The salmonella outbreak at Firefly could teach local diners a lot—if anybody feels like listening
Source: Las Vegas Weekly
Dining out requires a lot of trust. Trust that what you order will show up on your plate. Trust that the food in the kitchen is being held in sanitary conditions and at the proper temperatures. Trust that the person doing the cooking knows how to deliver a meal that’s clean, safe and hopefully delicious.
Some of that trust was broken last month, when the Southern Nevada Health District shut down Firefly’s Paradise Road location following a salmonella outbreak that’s affected at least 89 people and been called the worst in this region in a decade.

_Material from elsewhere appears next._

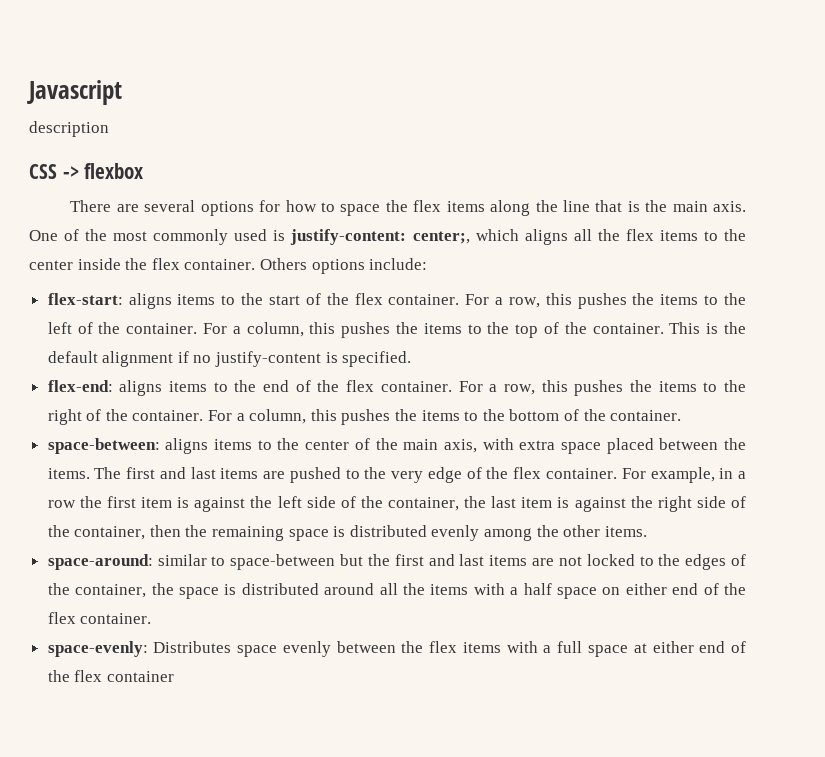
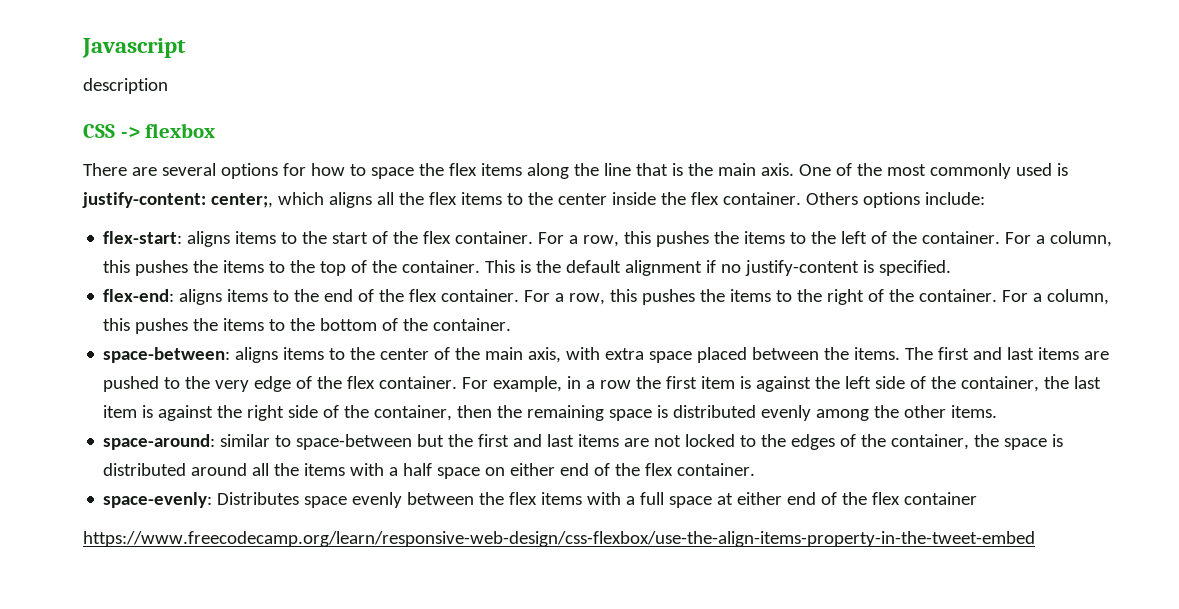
(174, 676) none -> [83,531,1035,547] // https://www.freecodecamp.org/learn/responsive-web-design/css-flexbox/use-the-align-items-property-in-the-tweet-embed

The outbreak and the conditions that caused it are serious—the Center for Disease Control and Prevention has an entire micro-site dedicated to salmonella—but the local media’s portrayal of food-safety issues and restaurant inspections sometimes isn’t. Viewers and readers are often left to sort out the details, and the relative severity of the problem, for themselves.
SNHD spokeswoman Jennifer Sizemore offers the Health District’s own website as an antidote to sensationalism, where reports are listed “without commentary or interpretation.”
“The public has gotten more savvy over the years,” she says, “but I think some of the things that look gross aren’t the things that make you sick. One dead cockroach means they probably sprayed their facility. One dead cockroach means they’re probably taking care of the problem, and they probably have a plan in place.”